DuckDB Wrapper¶
The DuckDB class provides a thin wrapper around DuckDB with S3 integration.
Overview¶
Basic Usage¶
Creating a Database¶
# In-memory (default)
db = DuckDB()
# File-based (persistent)
db = DuckDB(database='my_data.duckdb')
Running Queries¶
# Query returns DataFrame
df = db.query("SELECT * FROM 'data.csv'")
# Execute for side effects (DDL, DML)
db.execute("CREATE TABLE test AS SELECT 1 as id")
Table Operations¶
# Create table from SQL
db.create_table('users', "SELECT 1 as id, 'Alice' as name")
# Create table from DataFrame
import pandas as pd
df = pd.DataFrame({'id': [1, 2], 'name': ['Alice', 'Bob']})

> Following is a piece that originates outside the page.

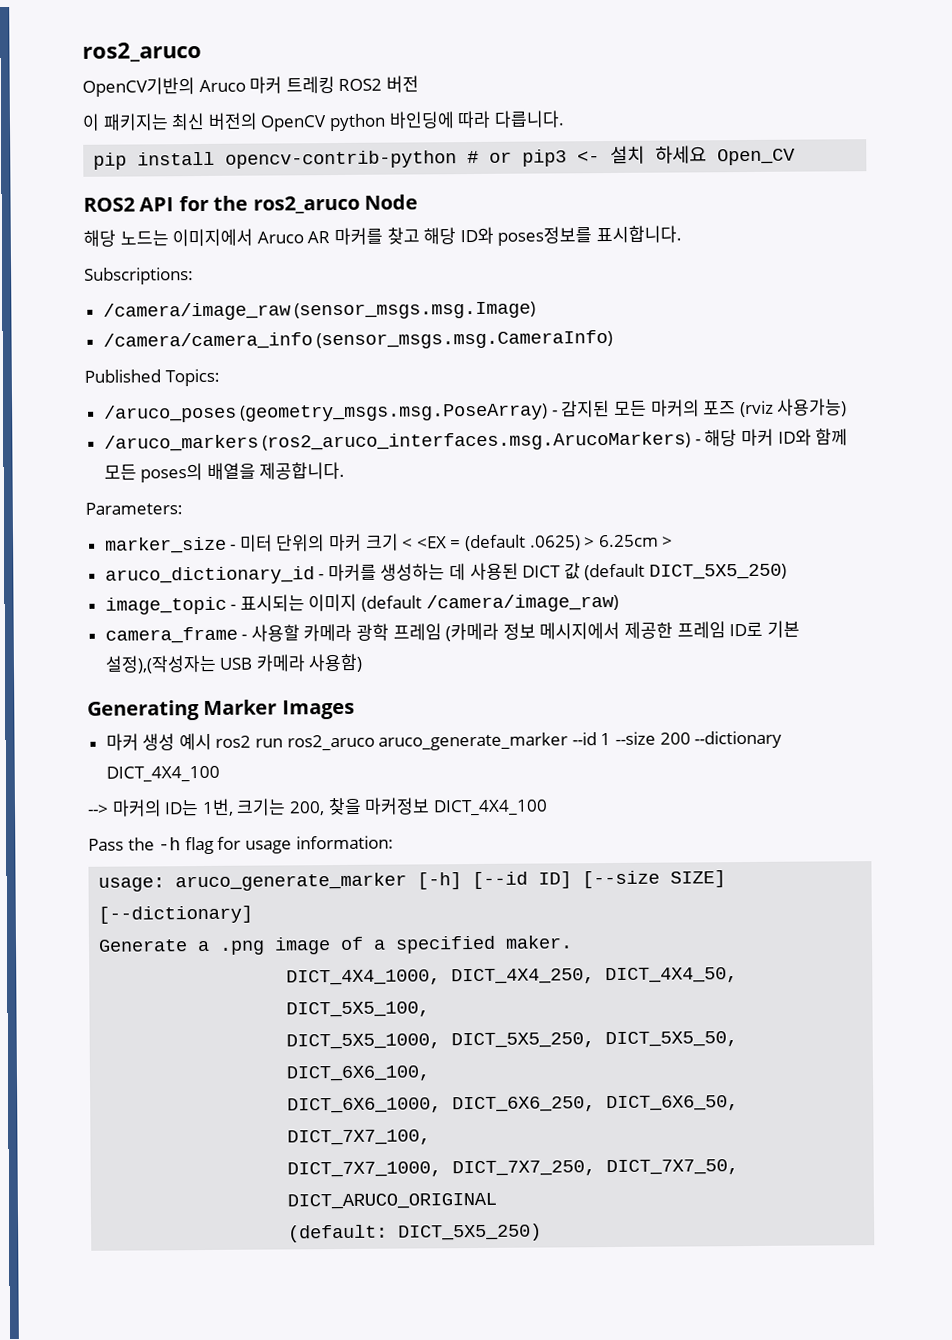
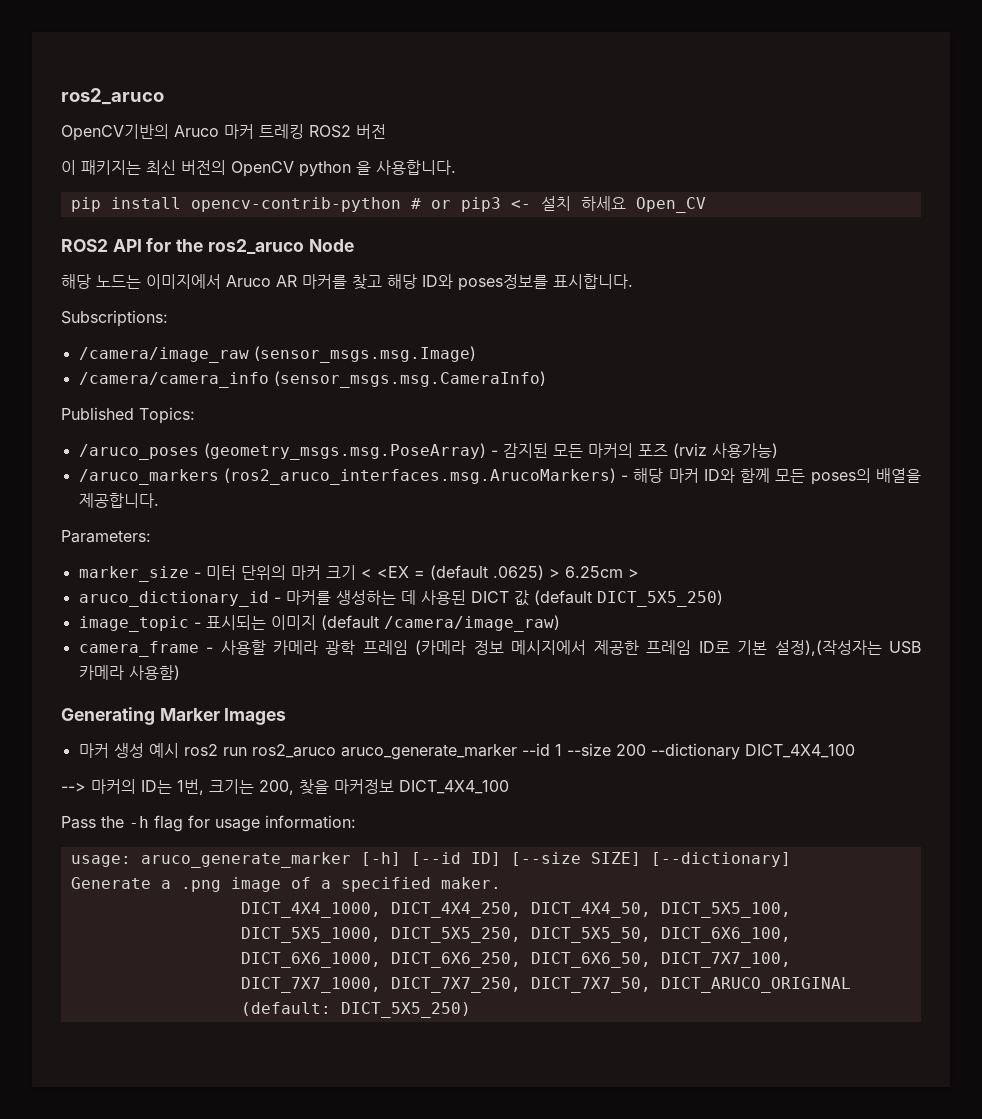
[388,110,565,129] 바인딩에 따라 다릅니다. -> [356,160,456,175] 을 사용합니다.

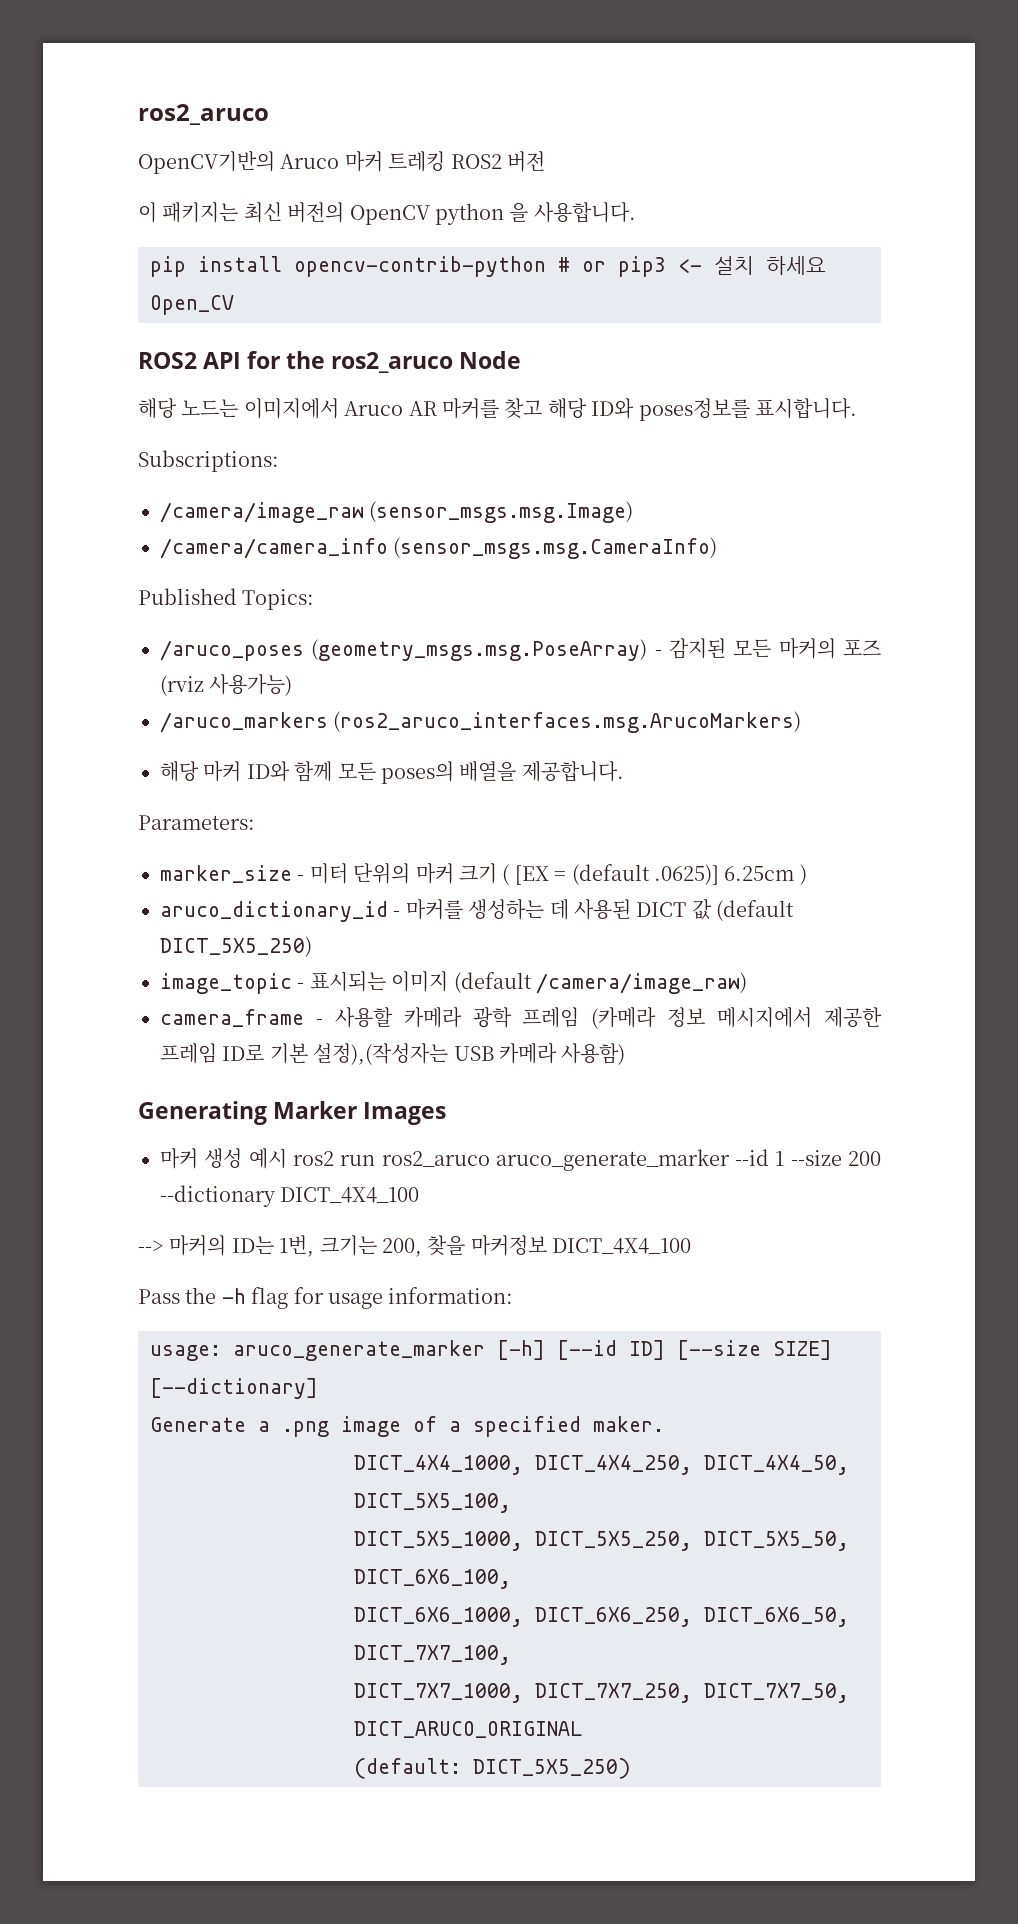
[621,475,629,481] - -> (802, 722) //
[360,565,639,580] < <EX = (default .0625) > 6.25cm > -> [502,864,807,885] ( [EX = (default .0625)] 6.25cm )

db.create_table_from_df('users', df)
# Get table as DataFrame with optional filter
users = db.get_table('users')
active_users = db.get_table('users', where="active = true")
S3 Integration¶
Configuration¶
Provide S3 credentials at initialization:
db = DuckDB(
s3_access_key_id='AKIAIOSFODNN7EXAMPLE',
s3_secret_access_key='wJalrXUtnFEMI/K7MDENG/bPxRfiCYEXAMPLEKEY',
s3_region='us-east-1',
)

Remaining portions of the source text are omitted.